Kent Trad update, May 2026

The Kent Trad website was launched in February 2025. At that point the focus was very much on singers whose songs had been noted down on paper (rather than recorded to tape); which in practice meant up to the early 1950s. The one real exception was that I’d included an article on Albert Beale, for the simple reason that it made no sense to exclude him, when I’d written articles on his father James and sister Alice, who had sung for Cecil Sharp in 1908 and 1913 respectively.

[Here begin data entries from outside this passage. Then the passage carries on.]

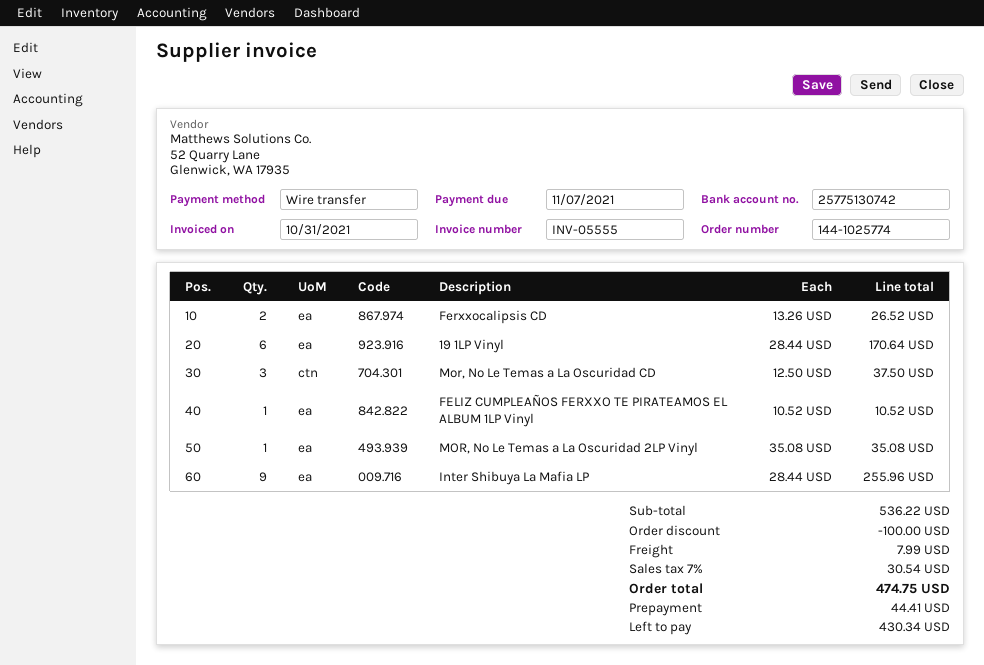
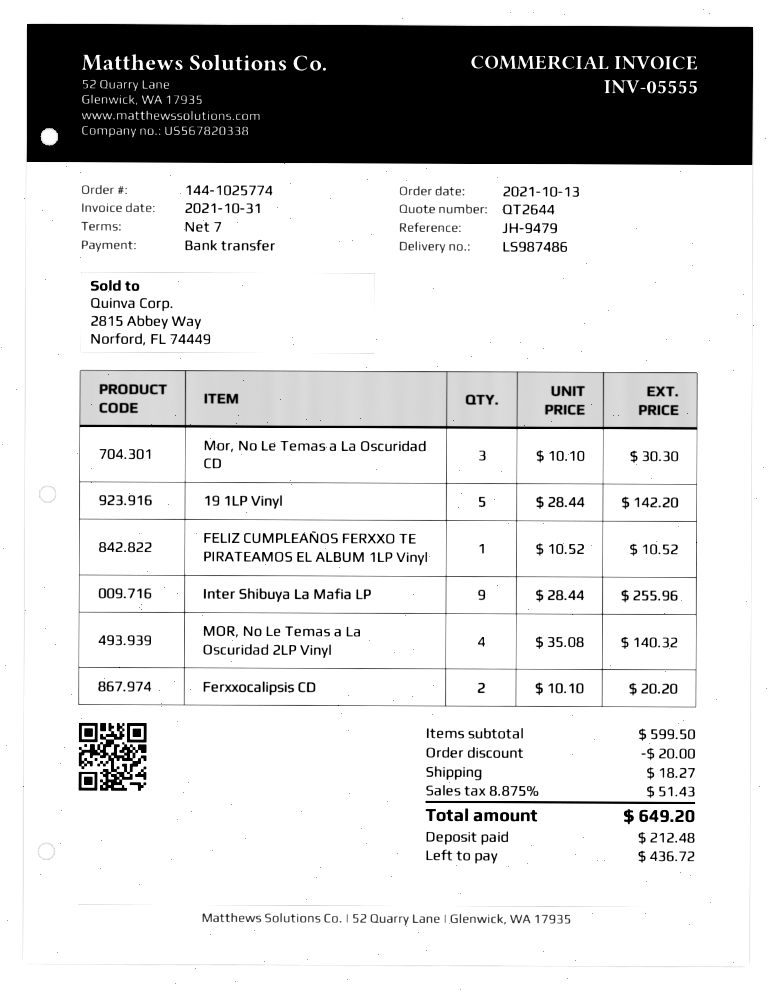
Ferxxocalipsis CD: 2 x 13.26 = 26.52 -> 2 x 10.10 = 20.20
19 1LP Vinyl: 6 x 28.44 = 170.64 -> 5 x 28.44 = 142.20
Mor, No Le Temas a La Oscuridad CD: 3 x 12.50 = 37.50 -> 3 x 10.10 = 30.30
MOR, No Le Temas a La Oscuridad 2LP Vinyl: 1 x 35.08 = 35.08 -> 4 x 35.08 = 140.32
subtotal: 536.22 -> 599.50
discount: 100.00 -> 20.00
shipping: 7.99 -> 18.27
tax: 7% = 30.54 -> 8.875% = 51.43
total: 474.75 -> 649.20
deposit: 44.41 -> 212.48
balance: 430.34 -> 436.72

Since that time, I’ve added transcriptions of the half dozen songs which Peter Kennedy and Maud Karpeles recorded from Albert Beale in 1954. These were fairly simple to transcribe, but making transcriptions from sound recordings is a trickier and much lengthier process than transcribing songs noted down by earlier collectors such as Sharp and Francis Collinson (and also potentially quite subjective). So currently my focus is less on providing the musical notation of songs, and more on writing biographical articles of singers, from the 1950s onwards, of whom sound recordings were made, by collectors including Peter Kennedy, Ken Stubbs and Mike Yates. I’ve published articles on Charlie Bridger, who I was lucky enough to get to know in the 1980s, and Jack Goodban, from whom Mike Yates recorded a couple of songs in the 1970s. Jack Goodban had learned his songs from his father Tom. Building on research by George Frampton, I’ve been able to write short articles on some of Tom’s contemporaries who sang in rural pubs near Dover before the Second World War.

Many of the singers recorded in Kent in the second half of the twentieth century were travellers, and there are now articles on some of the more prominent of these singers. By far the longest article on the website covers the Romany Gypsy siblings Minty, Levy and Jasper Smith. Their life stories were very much intertwined, so they are all covered on the same web page. The length of this article is explained largely by the variety of sources available – not least a really informative interview with Jasper Smith made by John Brune in the mid-1960s. Also, the Smiths crop up very frequently in local newspaper reports. Most of those reports cover their appearances in court, and I’ve included lengthy extracts from many of them. Some readers will find this unnecessarily repetitious, but I found that reading through these accounts of travellers being summonsed over and over again for camping on the highway and/or causing an obstruction (Levy seems to have been up in court on an almost monthly basis in 1967) really brought home to me the extent to which they were targeted by the authorities – at a time when, increasingly, they had nowhere else to go.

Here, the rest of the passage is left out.